- Exercise instructions -
Pictures aside, write out every record exactly as it appears.

[Code change snippets]

● ● ● ● ●

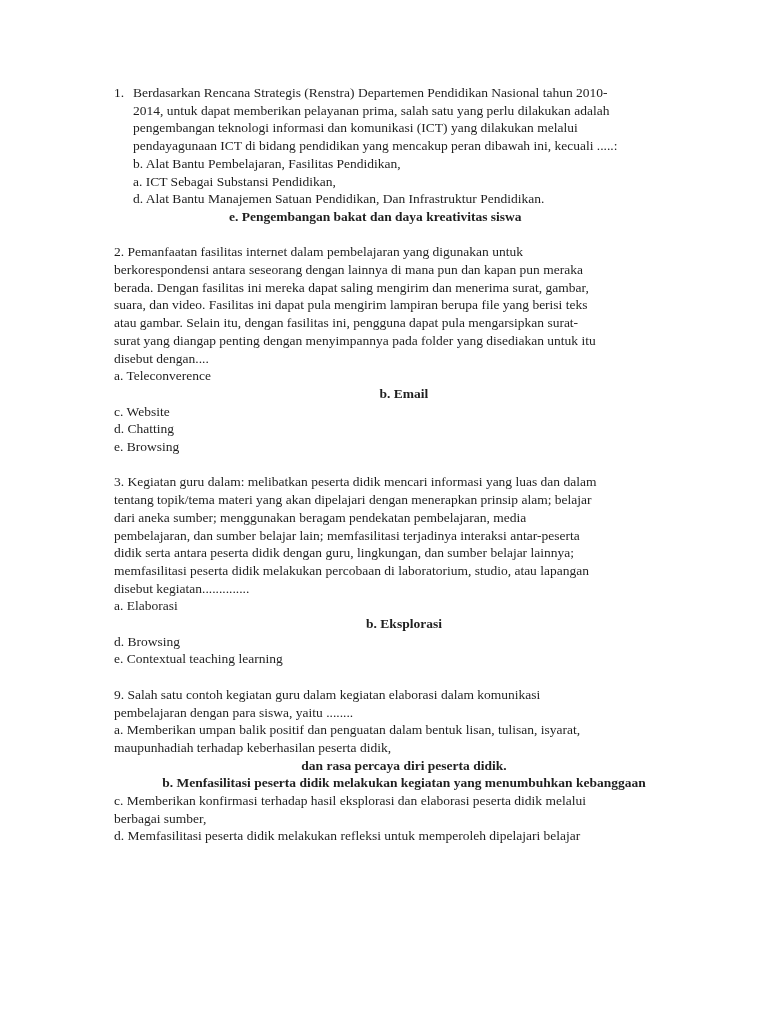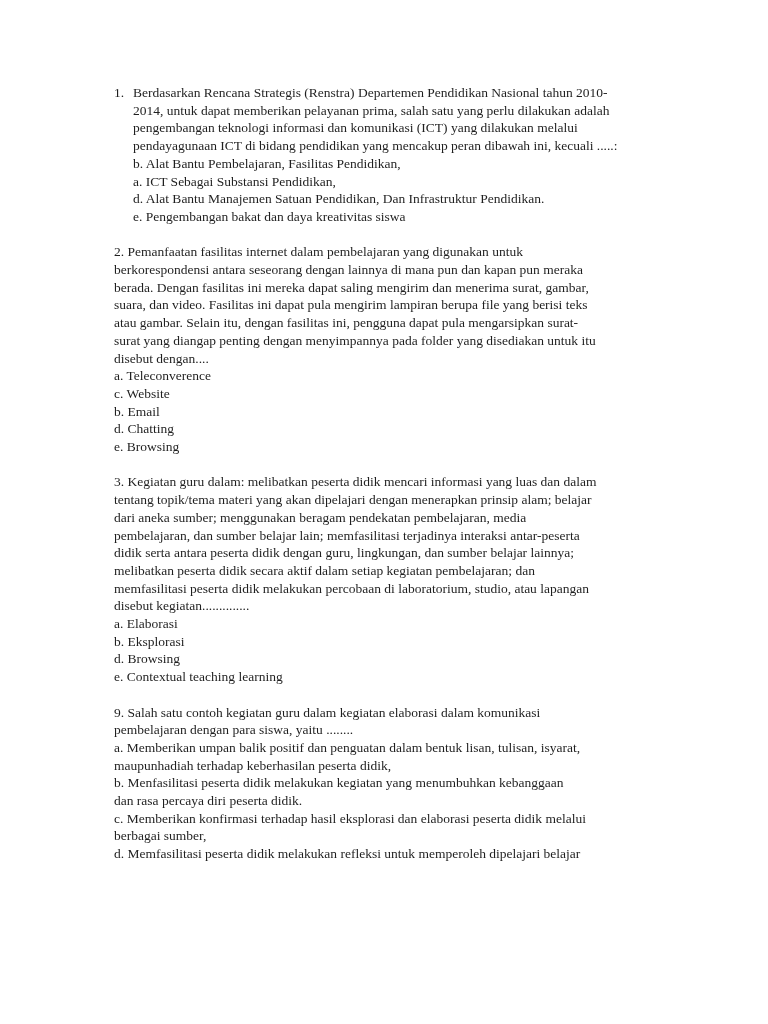--- a/index.html
+++ b/index.html
@@ -25,7 +25,7 @@
   .hanging .marker { flex: 0 0 19px; width: 19px; }
   .indented { }
   .line { white-space: nowrap; }
-  .bold { font-weight: 400; }
+  .bold { font-weight: 700; text-align: center; }
 </style>
 </head>
 <body>

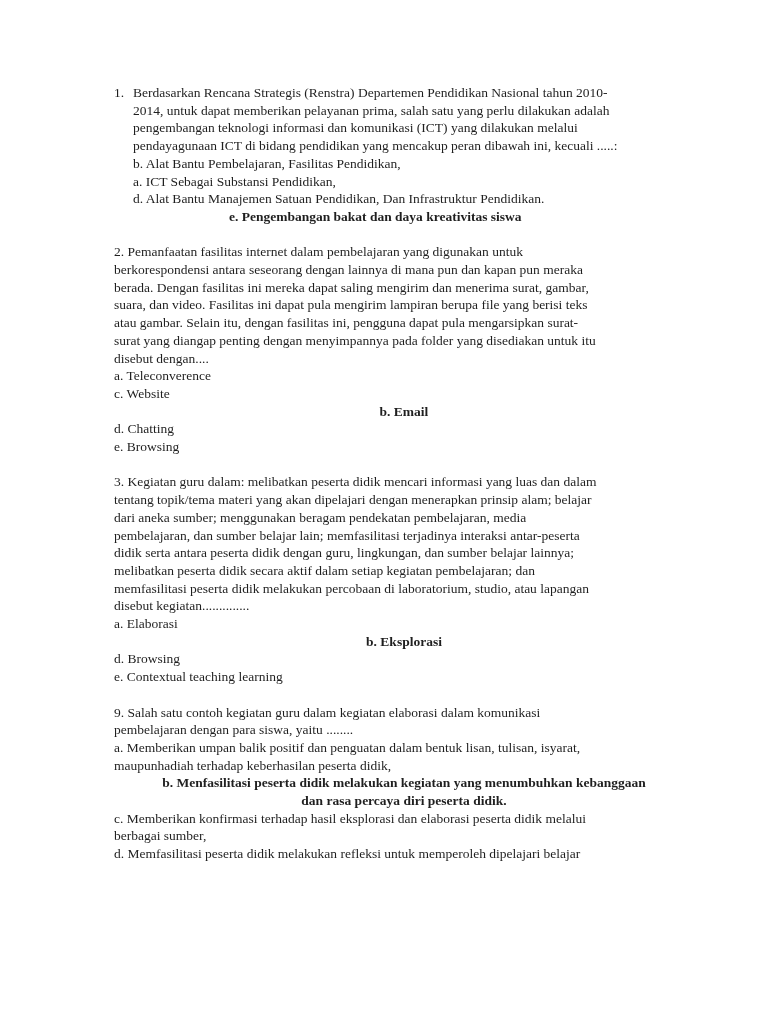--- a/index.html
+++ b/index.html
@@ -56,8 +56,8 @@
       <div class="line">surat yang diangap penting dengan menyimpannya pada folder yang disediakan untuk itu</div>
       <div class="line">disebut dengan....</div>
       <div class="line">a. Teleconverence</div>
+      <div class="line bold">b. Email</div>
       <div class="line">c. Website</div>
-      <div class="line bold">b. Email</div>
       <div class="line">d. Chatting</div>
       <div class="line">e. Browsing</div>
     </section>

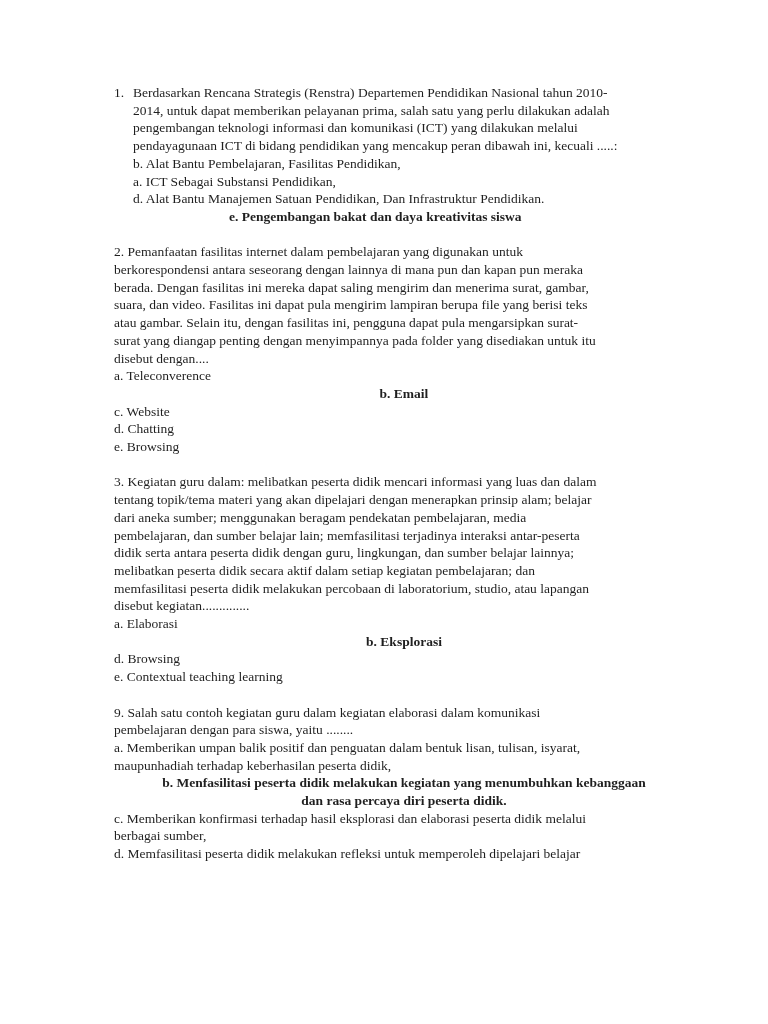--- a/index.html
+++ b/index.html
@@ -68,7 +68,6 @@
       <div class="line">dari aneka sumber; menggunakan beragam pendekatan pembelajaran, media</div>
       <div class="line">pembelajaran, dan sumber belajar lain; memfasilitasi terjadinya interaksi antar-peserta</div>
       <div class="line">didik serta antara peserta didik dengan guru, lingkungan, dan sumber belajar lainnya;</div>
-      <div class="line">melibatkan peserta didik secara aktif dalam setiap kegiatan pembelajaran; dan</div>
       <div class="line">memfasilitasi peserta didik melakukan percobaan di laboratorium, studio, atau lapangan</div>
       <div class="line">disebut kegiatan..............</div>
       <div class="line">a. Elaborasi</div>

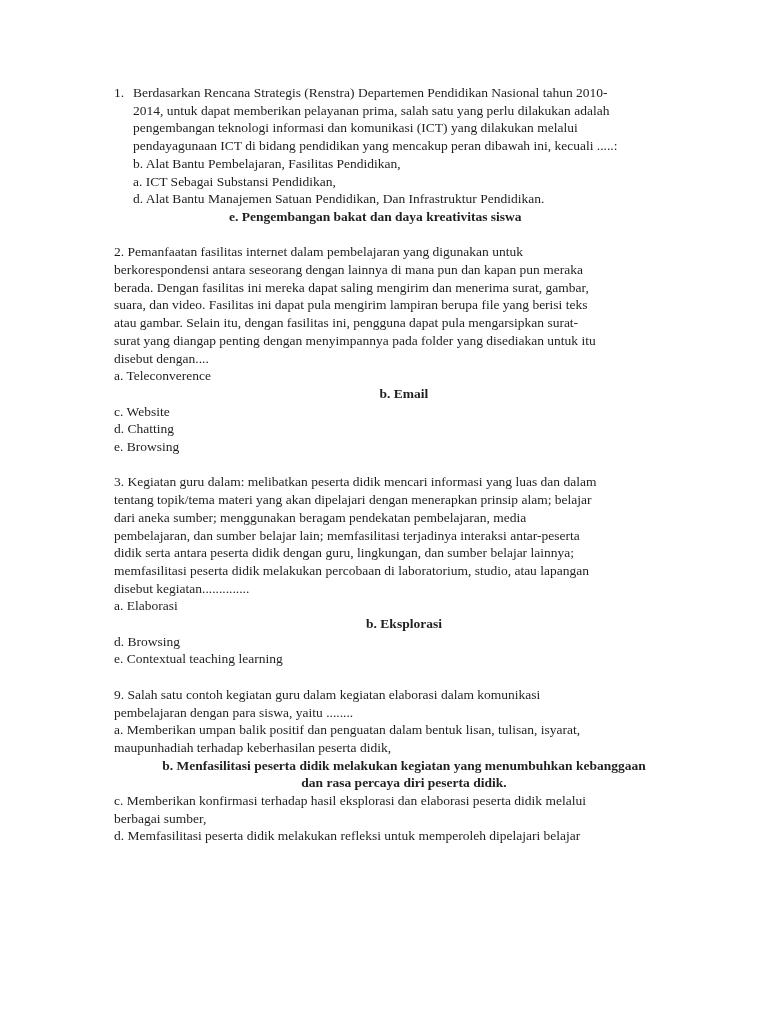--- a/index.html
+++ b/index.html
@@ -81,8 +81,8 @@
       <div class="line">pembelajaran dengan para siswa, yaitu ........</div>
       <div class="line">a. Memberikan umpan balik positif dan penguatan dalam bentuk lisan, tulisan, isyarat,</div>
       <div class="line">maupunhadiah terhadap keberhasilan peserta didik,</div>
+      <div class="line bold">dan rasa percaya diri peserta didik.</div>
       <div class="line bold">b. Menfasilitasi peserta didik melakukan kegiatan yang menumbuhkan kebanggaan</div>
-      <div class="line bold">dan rasa percaya diri peserta didik.</div>
       <div class="line">c. Memberikan konfirmasi terhadap hasil eksplorasi dan elaborasi peserta didik melalui</div>
       <div class="line">berbagai sumber,</div>
       <div class="line">d. Memfasilitasi peserta didik melakukan refleksi untuk memperoleh dipelajari belajar</div>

● ● ● ● ●

- Solution -
--- a/index.html
+++ b/index.html
@@ -25,7 +25,7 @@
   .hanging .marker { flex: 0 0 19px; width: 19px; }
   .indented { }
   .line { white-space: nowrap; }
-  .bold { font-weight: 400; }
+  .bold { font-weight: 700; text-align: center; }
 </style>
 </head>
 <body>

--- a/index.html
+++ b/index.html
@@ -56,8 +56,8 @@
       <div class="line">surat yang diangap penting dengan menyimpannya pada folder yang disediakan untuk itu</div>
       <div class="line">disebut dengan....</div>
       <div class="line">a. Teleconverence</div>
+      <div class="line bold">b. Email</div>
       <div class="line">c. Website</div>
-      <div class="line bold">b. Email</div>
       <div class="line">d. Chatting</div>
       <div class="line">e. Browsing</div>
     </section>

--- a/index.html
+++ b/index.html
@@ -68,7 +68,6 @@
       <div class="line">dari aneka sumber; menggunakan beragam pendekatan pembelajaran, media</div>
       <div class="line">pembelajaran, dan sumber belajar lain; memfasilitasi terjadinya interaksi antar-peserta</div>
       <div class="line">didik serta antara peserta didik dengan guru, lingkungan, dan sumber belajar lainnya;</div>
-      <div class="line">melibatkan peserta didik secara aktif dalam setiap kegiatan pembelajaran; dan</div>
       <div class="line">memfasilitasi peserta didik melakukan percobaan di laboratorium, studio, atau lapangan</div>
       <div class="line">disebut kegiatan..............</div>
       <div class="line">a. Elaborasi</div>

--- a/index.html
+++ b/index.html
@@ -81,8 +81,8 @@
       <div class="line">pembelajaran dengan para siswa, yaitu ........</div>
       <div class="line">a. Memberikan umpan balik positif dan penguatan dalam bentuk lisan, tulisan, isyarat,</div>
       <div class="line">maupunhadiah terhadap keberhasilan peserta didik,</div>
+      <div class="line bold">dan rasa percaya diri peserta didik.</div>
       <div class="line bold">b. Menfasilitasi peserta didik melakukan kegiatan yang menumbuhkan kebanggaan</div>
-      <div class="line bold">dan rasa percaya diri peserta didik.</div>
       <div class="line">c. Memberikan konfirmasi terhadap hasil eksplorasi dan elaborasi peserta didik melalui</div>
       <div class="line">berbagai sumber,</div>
       <div class="line">d. Memfasilitasi peserta didik melakukan refleksi untuk memperoleh dipelajari belajar</div>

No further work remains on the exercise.